Today we see makeup as mainly used by women and in many work settings, women are expected to wear makeup and are considered unprofessional if they don’t. Why? It’s seen as a standard of looking “clean” and put together. However, men are almost never expected to wear makeup for work – save for performative roles like news anchors, actors and models.
Many arguments circulate makeup and what it should be used for — is it to cover imperfections, is it an art form or is it deceit? Why and how women wear makeup is a highly controversial topic already — but what about men?
If you are a woman and wake up with a newly formed zit on your forehead on the day of your job interview, you know it’s not a big deal because you can easily dab some concealer on and go to your interview looking your best. However, it’s not that simple for men. It is far from socially acceptable for a man to wear makeup — other men consider it “too feminine”, and many women see them as “less masculine”. It’s a classic example of toxic masculinity and misogyny at play— men under the pressure to be hyper-masculine or risk being ridiculed for being, God forbid, like a woman.
While these stereotypes are perpetuated in everyday situations, there’s a larger force at work when it comes to why makeup is often considered to be “for women”— the beauty industry. Cosmetic marketing is undoubtedly geared toward women. While makeup brands may not outright say ‘this product is for women’, can you think of a single time you’ve seen anything but a woman’s face blown up on a makeup brand’s promotional poster? Whether it is the packaging, store placement, or advertising, the beauty industry knows that sales will always boil down to the target market they appeal to the most. Most companies are not concerned with the societal impact of their branding strategy — products will only sell to those who believe they need it, and it is much more cost-efficient to direct marketing toward women who are constantly nudged by societal standards into owning makeup products and wearing them.

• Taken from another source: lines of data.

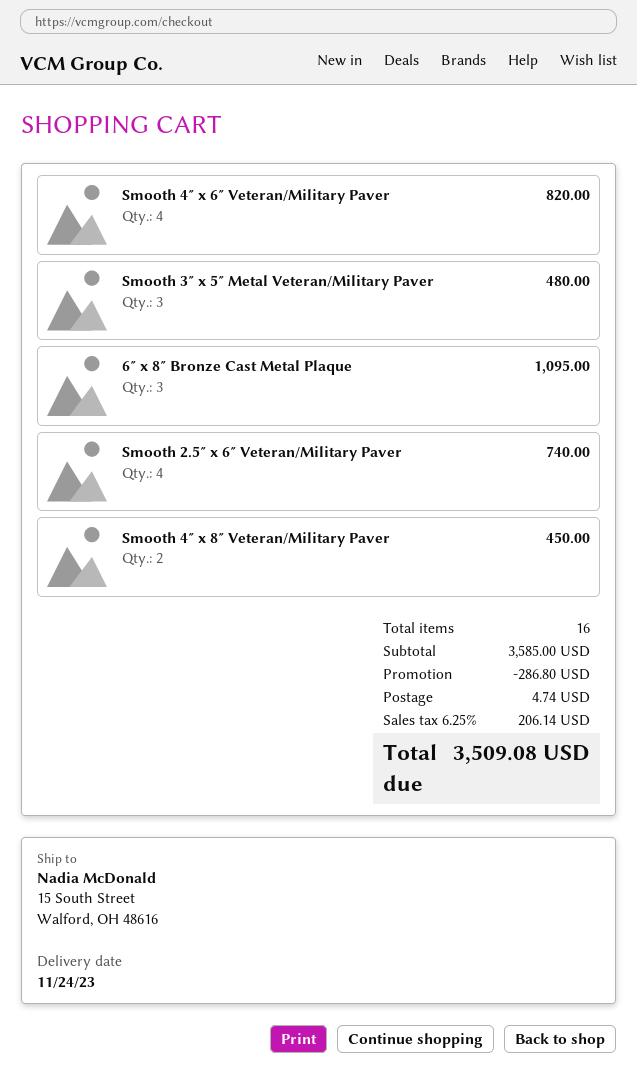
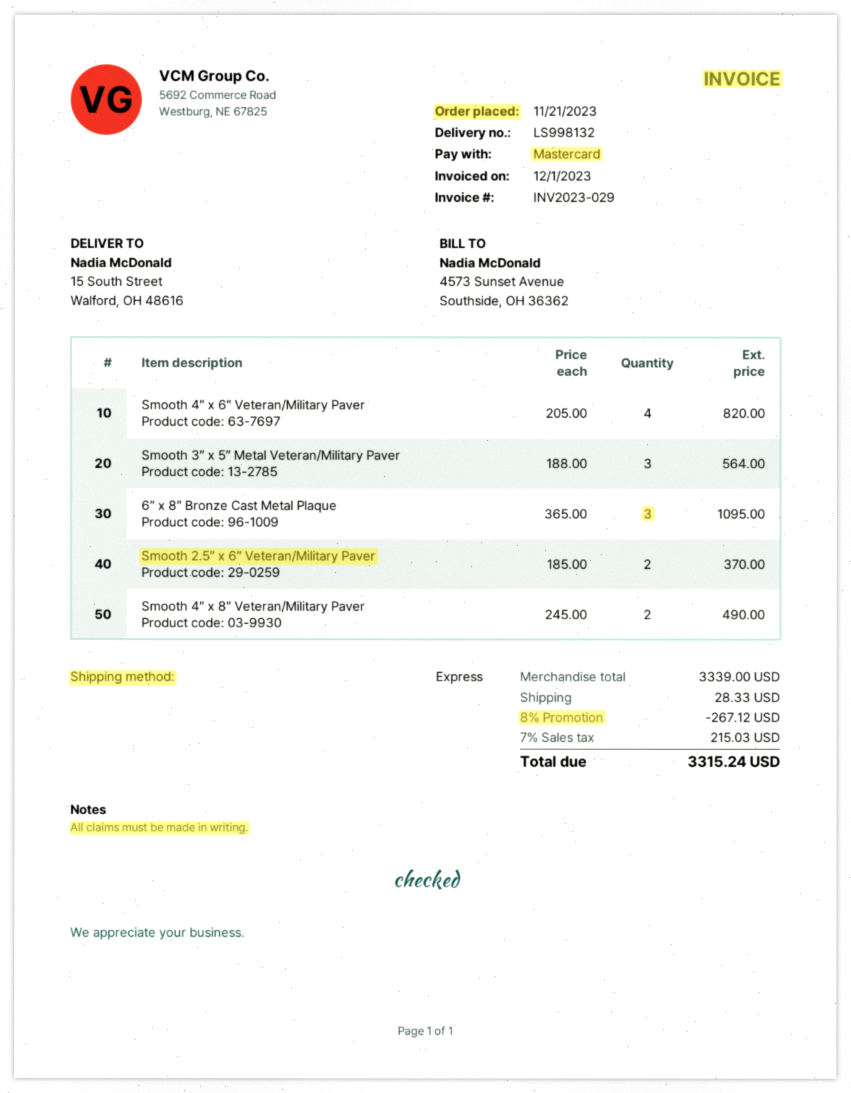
Smooth 3″ x 5″ Metal Veteran/Military Paver: 3 for 480.00 -> 3 for 564.00
Smooth 2.5″ x 6″ Veteran/Military Paver: 4 for 740.00 -> 2 for 370.00
Smooth 4″ x 8″ Veteran/Military Paver: 2 for 450.00 -> 2 for 490.00
subtotal: 3585.00 -> 3339.00
discount: 286.80 -> 267.12
shipping: 4.74 -> 28.33
tax: 6.25% = 206.14 -> 7% = 215.03
total: 3509.08 -> 3315.24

But while bigger makeup brands and stores may not see value in catering to a market with no demand, some men do and they’re doing something about it. Stryx and War Paint for Men are two distinguished brands making a splash in a pool that they are determined to create: men who see makeup as something they too can benefit from.
As War Paint founder Danny Gray states, “You may not be used to seeing the words ‘men’ and ‘makeup’ in the same sentence, but that’s because there’s never been anything like this for us before. The truth is we also struggle with skin concerns, whether a spot that refuses to budge or an uneven tone, and we also deserve to feel good about ourselves internally.”
Some might argue, “Makeup is inherently gender-neutral — why can’t men just wear the concealers that already exist? Why do men need a different packaging just so they can buy it? Aren’t you just doubling down on the idea that men should hide their makeup because it’s too girly?” While it is true that nothing is stopping men from walking into their local CVS and purchasing makeup, how likely is that to happen? These companies strive to craft a safe space for men to experiment with makeup without feeling embarrassed or intimidated by cosmetics.
In the long run, the goal is encouraging men to feel no shame regarding cosmetics and to no longer feel emasculated when using makeup. Stryx makeup is “made with men in mind” and gives men a chance to privately explore cosmetics. They emphasize the importance of education by providing simple one-minute video tutorials showing men how to apply the products step-by-step. Thoughtfully presented products can act as a gateway for more men to get on board with the idea and break norms over time.
As more men purchase makeup products, see their friends wearing it and become more closely acquainted with the conversation surrounding makeup, I think it will give men a whole different perspective and help them recognize that wearing makeup is a choice! It should be a choice for men to wear makeup if they want, and a choice for women to not wear makeup if they do not wish to.
Companies should recognize that there is a huge gap in the market that is just waiting to be tapped into. Makeup companies hold an unmatched amount of power to dictate these rigid cultural attitudes — after all, what is American culture if it weren’t for our dedication to consumerism? Thoughtful marketing can make a big (and believe it or not, positive) difference not just for successfully selling cosmetics to men, but to make widespread shifts in societal expectations and make a deeper, permanent change in the issues revolving around harmful gender norms.
With the normalization of men wearing makeup, men would become a significant consumer demographic and cosmetic brands would evolve their image to meet demands. No longer would makeup be exclusive to women, and men could better understand that no one should be judged for their choice to wear makeup or not. Eventually, all department stores, makeup outlets and cosmetic brands should aim to appeal to anyone, regardless of their gender, by increasing representation in their marketing and definitively establishing makeup as truly gender-neutral in the minds of generations to come.